───── STUDY MATERIAL

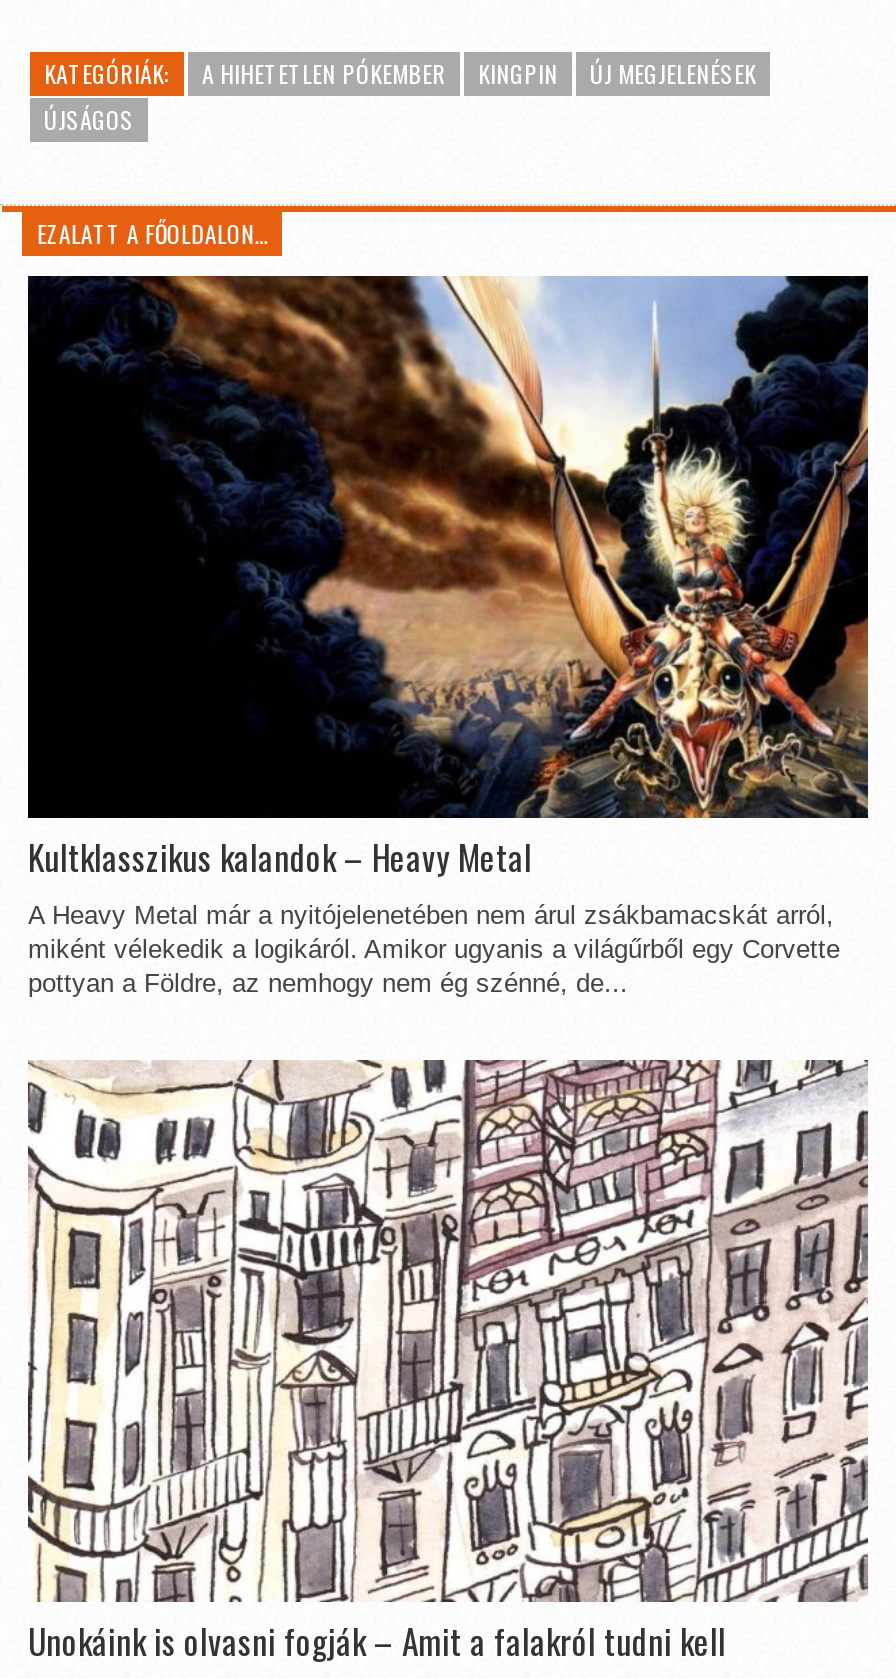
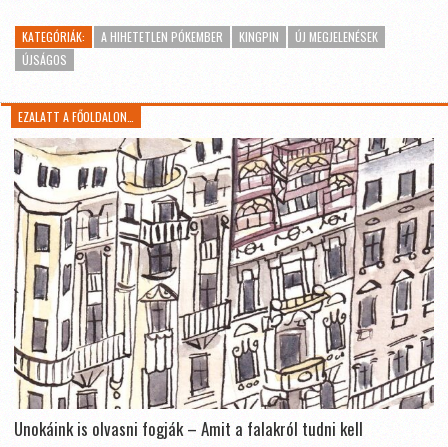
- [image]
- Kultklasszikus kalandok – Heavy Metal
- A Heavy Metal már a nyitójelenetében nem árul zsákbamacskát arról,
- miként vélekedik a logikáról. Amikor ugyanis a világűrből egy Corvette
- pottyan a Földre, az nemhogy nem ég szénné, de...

──────────

## ASSIGNMENT
Print the material again word for word. Please drop every picture.

## SOLUTION TO THIS PROBLEM
- [image]
- Kultklasszikus kalandok – Heavy Metal
- A Heavy Metal már a nyitójelenetében nem árul zsákbamacskát arról,
- miként vélekedik a logikáról. Amikor ugyanis a világűrből egy Corvette
- pottyan a Földre, az nemhogy nem ég szénné, de...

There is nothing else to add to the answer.